Influências e referências
"Queríamos que [o álbum] fosse mais pesado do que qualquer coisa que já tivesse sido ouvida antes. Naquela época, todos queriam que você tocasse o que estava na moda, mas não nos conformamos com isso. Estávamos criando algo diferente. Nos primeiros dias, havia uma rivalidade entre o Black Sabbath, o Led Zeppelin e o Deep Purple, mas não era uma rivalidade no mau sentido. Não éramos escrotos uns com os outros."
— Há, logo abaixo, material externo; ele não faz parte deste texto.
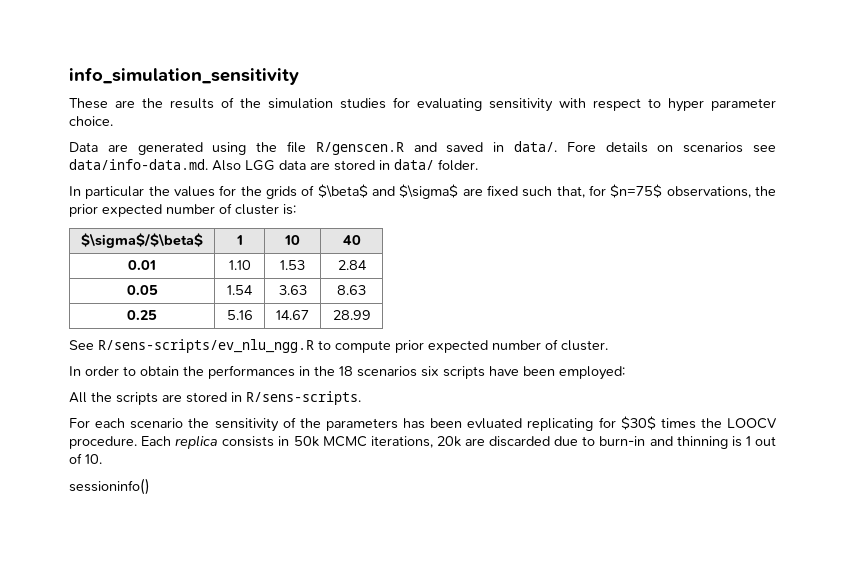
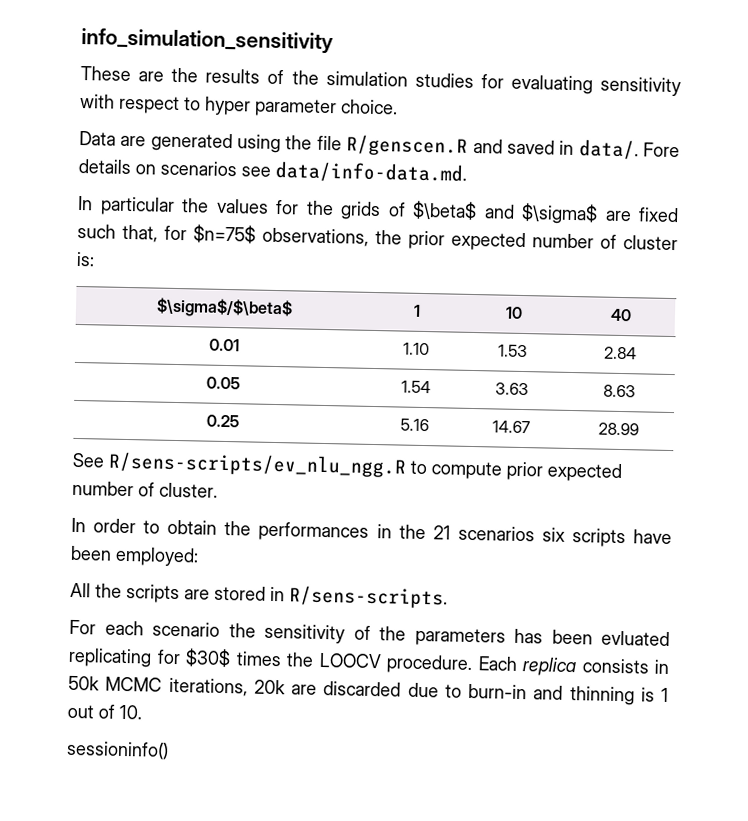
- Fore details on scenarios see data/info-data.md. Also LGG data are stored in data/ folder.
+ Fore details on scenarios see data/info-data.md.
- In order to obtain the performances in the 18 scenarios six scripts have been employed:
+ In order to obtain the performances in the 21 scenarios six scripts have been employed:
"Eu gostava do poder e da atmosfera dos filmes de terror, e isso teve um impacto na minha composição. Estávamos realmente interessados [em ocultismo], especialmente Geezer [Butler, baixista] e eu; muito interessados em como era do outro lado da vida. Experimentamos um tabuleiro Ouija, e ficamos botando medo um no outro. Acho que naquela época éramos abertos a muitas coisas. Éramos jovens, estávamos aprendendo e simplesmente querendo experimentar coisas."
Gravação
"Não sabíamos nada sobre gravação. Naquela época a gente só sabia tocar as músicas como fazíamos nos shows, então foi muito diferente para nós entrar em um estúdio com um produtor. E como tínhamos apenas alguns dias para fazer o álbum inteiro, foi difícil, porque tínhamos apenas uma chance para cada música. Ficamos tipo, 'P*ta que pariu!'"
Críticas
"Não foi nada agradável ler as críticas. Eu só pensava 'Meu Deus!' Não me importaria se um crítico dissesse 'Não faz meu estilo, mas a garotada curte', só que eles diziam que ninguém gostava de nós. Aquilo foi um meio desanimador. Foi uma surpresa para nós que o álbum [eventualmente] tenha se saído tão bem."
Legado
"Mas o mais importante é que acreditávamos no que fizemos, e assim foi a vida para nós, desde o início. Tivemos que superar muitos obstáculos, mas seguimos em frente. Esse é o único jeito de chegar lá. Não podemos desmoronar por causa do que os outros dizem, temos que acreditar no que fazemos. E nós certamente acreditávamos."
Tony Iommi relembra perrengues e restrições na gravação de "Black Sabbath"
Em entrevista de 1992 para Guitar World, Tony Iommi - já a muito o único membro fundador do Black Sabbath - comentou os principais discos da banda. Sobre o primeiro, ele relembrou:
"Dinheiro era algo muito escasso naquela época, então o álbum inteiro foi gravado em oito horas em uma mesa de som de oito canais no Regent Sound, em Londres. Estávamos tão felizes só de ter a chance de gravar um disco que toda a experiência parecia muito luxuosa. Um contrato de gravação naquela época era algo muito grande."
"A maioria dos meus solos naquele disco foi feita da mesma forma que faço agora: muito improvisada. Fiz o solo estendido em 'Warning' em apenas duas tomadas. A primeira ficou muito melhor do que a segunda, mas o nosso suposto produtor, que nunca tinha produzido um álbum na vida, decidiu colocar a segunda no disco sem nos consultar."
"Naquele álbum, usei minha Gibson SG (a mesma que usei nos próximos 10 anos) e um gabinete Laney ou Marshall. Nem tivemos tempo para trabalhar os timbres, apenas colocamos os microfones na frente dos gabinetes e começamos a tocar, como se fosse ao vivo."